### Aim of the exercise
Could you output all of the records below exactly as they appear?

───── Supplied material ─────

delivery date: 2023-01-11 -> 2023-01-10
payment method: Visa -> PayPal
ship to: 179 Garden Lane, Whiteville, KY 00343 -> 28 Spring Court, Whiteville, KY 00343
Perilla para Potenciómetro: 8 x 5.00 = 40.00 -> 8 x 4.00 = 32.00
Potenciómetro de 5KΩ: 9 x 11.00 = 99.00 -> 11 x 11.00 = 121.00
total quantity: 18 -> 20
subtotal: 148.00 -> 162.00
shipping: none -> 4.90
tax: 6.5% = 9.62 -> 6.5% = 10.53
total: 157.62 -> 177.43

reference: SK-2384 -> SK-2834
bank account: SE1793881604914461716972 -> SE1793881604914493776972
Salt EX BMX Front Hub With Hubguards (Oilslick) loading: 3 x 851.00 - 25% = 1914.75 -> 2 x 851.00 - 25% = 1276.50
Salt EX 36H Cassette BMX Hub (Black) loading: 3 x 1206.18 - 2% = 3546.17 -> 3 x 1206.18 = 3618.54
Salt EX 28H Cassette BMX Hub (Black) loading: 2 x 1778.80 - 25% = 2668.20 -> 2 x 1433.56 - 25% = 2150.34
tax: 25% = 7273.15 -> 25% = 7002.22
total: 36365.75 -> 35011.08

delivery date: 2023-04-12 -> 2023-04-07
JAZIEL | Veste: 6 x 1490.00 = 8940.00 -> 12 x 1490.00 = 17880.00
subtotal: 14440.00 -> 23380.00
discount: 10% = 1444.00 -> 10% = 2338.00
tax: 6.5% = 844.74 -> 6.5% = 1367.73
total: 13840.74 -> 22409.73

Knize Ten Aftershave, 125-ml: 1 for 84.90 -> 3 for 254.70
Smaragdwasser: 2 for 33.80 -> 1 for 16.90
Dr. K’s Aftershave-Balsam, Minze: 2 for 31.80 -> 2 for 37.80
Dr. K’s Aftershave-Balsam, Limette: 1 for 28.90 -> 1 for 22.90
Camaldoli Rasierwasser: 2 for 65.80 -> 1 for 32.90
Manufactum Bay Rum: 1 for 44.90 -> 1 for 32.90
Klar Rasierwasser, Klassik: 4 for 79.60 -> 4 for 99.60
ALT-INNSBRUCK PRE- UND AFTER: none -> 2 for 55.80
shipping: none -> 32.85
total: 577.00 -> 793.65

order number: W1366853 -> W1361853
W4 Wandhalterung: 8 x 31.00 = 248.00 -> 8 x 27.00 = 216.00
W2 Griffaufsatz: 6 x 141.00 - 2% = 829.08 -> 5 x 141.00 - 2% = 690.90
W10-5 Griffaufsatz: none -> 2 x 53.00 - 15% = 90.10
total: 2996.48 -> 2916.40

─────

### Finished exercise
delivery date: 2023-01-11 -> 2023-01-10
payment method: Visa -> PayPal
ship to: 179 Garden Lane, Whiteville, KY 00343 -> 28 Spring Court, Whiteville, KY 00343
Perilla para Potenciómetro: 8 x 5.00 = 40.00 -> 8 x 4.00 = 32.00
Potenciómetro de 5KΩ: 9 x 11.00 = 99.00 -> 11 x 11.00 = 121.00
total quantity: 18 -> 20
subtotal: 148.00 -> 162.00
shipping: none -> 4.90
tax: 6.5% = 9.62 -> 6.5% = 10.53
total: 157.62 -> 177.43

reference: SK-2384 -> SK-2834
bank account: SE1793881604914461716972 -> SE1793881604914493776972
Salt EX BMX Front Hub With Hubguards (Oilslick) loading: 3 x 851.00 - 25% = 1914.75 -> 2 x 851.00 - 25% = 1276.50
Salt EX 36H Cassette BMX Hub (Black) loading: 3 x 1206.18 - 2% = 3546.17 -> 3 x 1206.18 = 3618.54
Salt EX 28H Cassette BMX Hub (Black) loading: 2 x 1778.80 - 25% = 2668.20 -> 2 x 1433.56 - 25% = 2150.34
tax: 25% = 7273.15 -> 25% = 7002.22
total: 36365.75 -> 35011.08

delivery date: 2023-04-12 -> 2023-04-07
JAZIEL | Veste: 6 x 1490.00 = 8940.00 -> 12 x 1490.00 = 17880.00
subtotal: 14440.00 -> 23380.00
discount: 10% = 1444.00 -> 10% = 2338.00
tax: 6.5% = 844.74 -> 6.5% = 1367.73
total: 13840.74 -> 22409.73

Knize Ten Aftershave, 125-ml: 1 for 84.90 -> 3 for 254.70
Smaragdwasser: 2 for 33.80 -> 1 for 16.90
Dr. K’s Aftershave-Balsam, Minze: 2 for 31.80 -> 2 for 37.80
Dr. K’s Aftershave-Balsam, Limette: 1 for 28.90 -> 1 for 22.90
Camaldoli Rasierwasser: 2 for 65.80 -> 1 for 32.90
Manufactum Bay Rum: 1 for 44.90 -> 1 for 32.90
Klar Rasierwasser, Klassik: 4 for 79.60 -> 4 for 99.60
ALT-INNSBRUCK PRE- UND AFTER: none -> 2 for 55.80
shipping: none -> 32.85
total: 577.00 -> 793.65

order number: W1366853 -> W1361853
W4 Wandhalterung: 8 x 31.00 = 248.00 -> 8 x 27.00 = 216.00
W2 Griffaufsatz: 6 x 141.00 - 2% = 829.08 -> 5 x 141.00 - 2% = 690.90
W10-5 Griffaufsatz: none -> 2 x 53.00 - 15% = 90.10
total: 2996.48 -> 2916.40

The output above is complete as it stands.